(Records from a dataset)
★ ★ ★ ★ ★

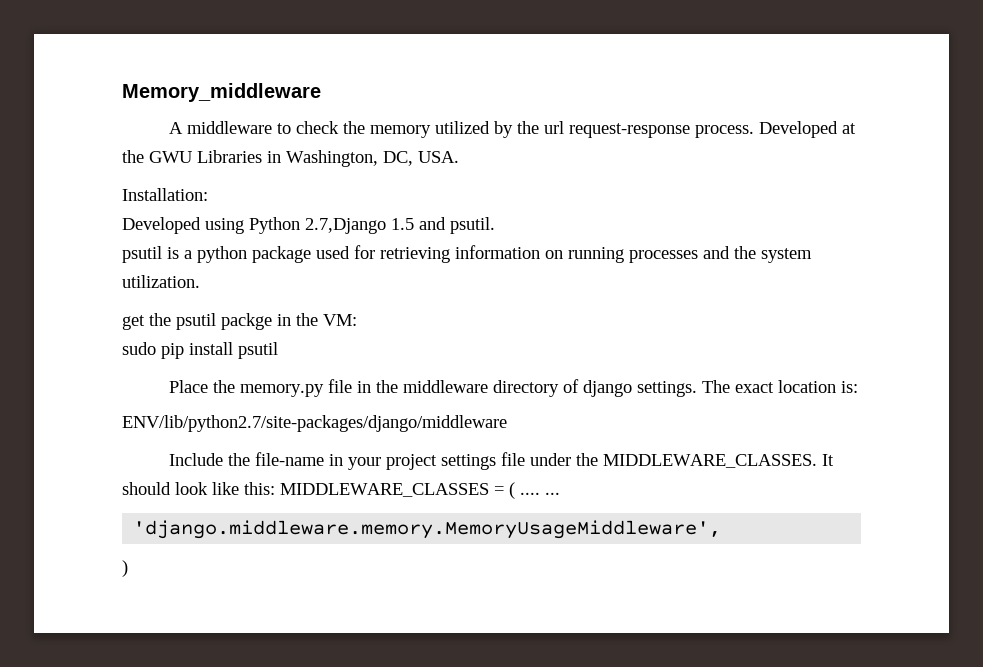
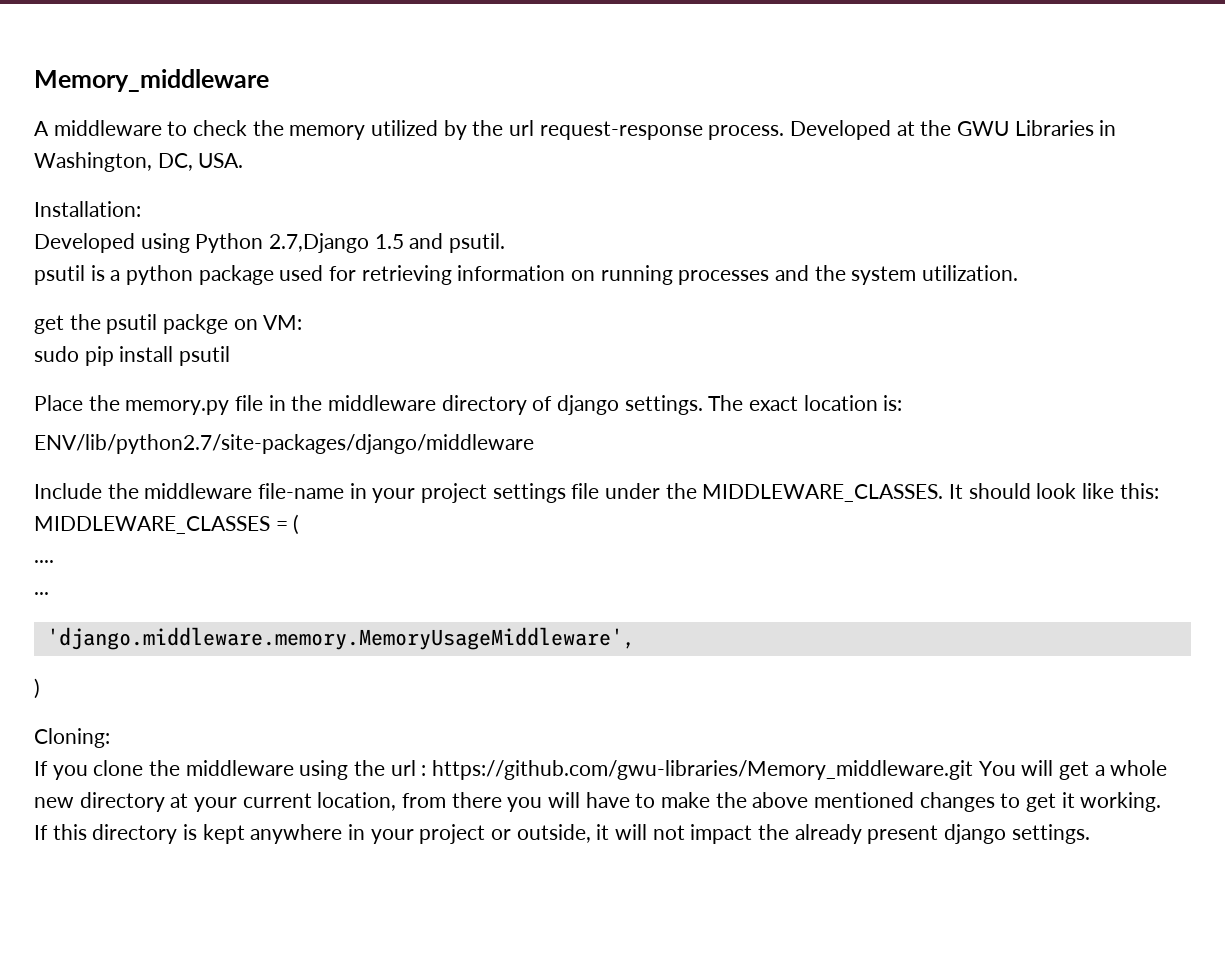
[277,313,318,326] in the -> [233,319,258,330] on
(251, 459) none -> [144,483,253,499] middleware
(515, 490) none -> (300, 524) //
(540, 493) none -> (54, 561) //
(128, 568) none -> [34,728,110,748] [34,760,1168,780] [34,792,1162,812] [34,824,1090,844] // Cloning: // If you clone the middleware using the url : https://github.com/gwu-libraries/Memory_middleware.git You will get a whole new directory at your current location, from there you will have to make the above mentioned changes to get it working. // If this directory is kept anywhere in your project or outside, it will not impact the already present django settings.

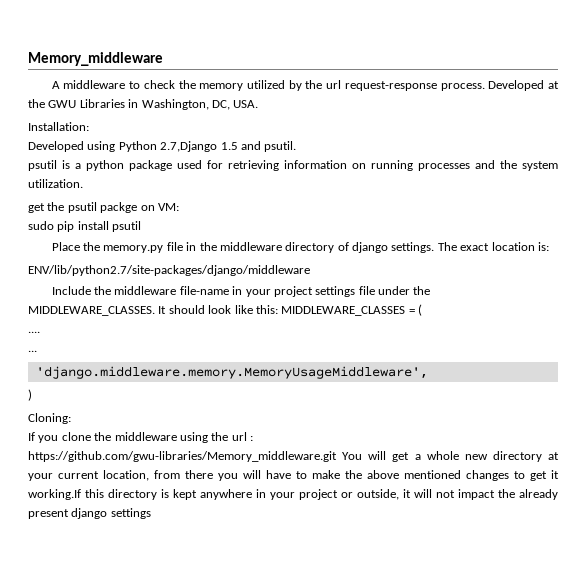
[1080,792,1162,812] [34,825,48,840] working. // If -> [28,489,81,500] working.If
[1011,824,1090,844] settings. -> [110,508,151,519] settings

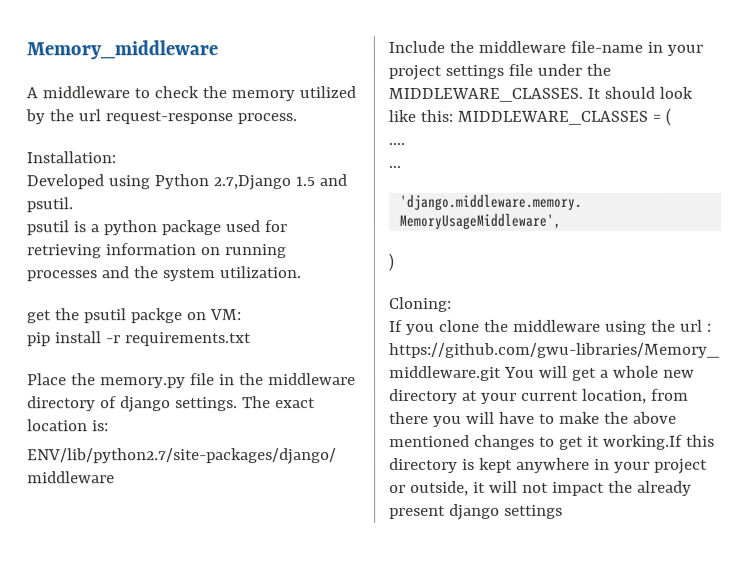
[488,80,560,91] [28,99,259,110] Developed at the GWU Libraries in Washington, DC, USA. -> (297, 119) none
[28,221,54,230] sudo -> (242, 315) none
[112,221,142,232] psutil -> [105,332,252,347] -r requirements.txt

★ ★ ★ ★ ★

§ **WHAT IS BEING ASKED**
Only one thing is wanted here, an exact copy of the lines from the first line above through the line containing "(540, 493) none -> (54, 561) //", minus any picture.

§ **TASK RESPONSE**
[277,313,318,326] in the -> [233,319,258,330] on
(251, 459) none -> [144,483,253,499] middleware
(515, 490) none -> (300, 524) //
(540, 493) none -> (54, 561) //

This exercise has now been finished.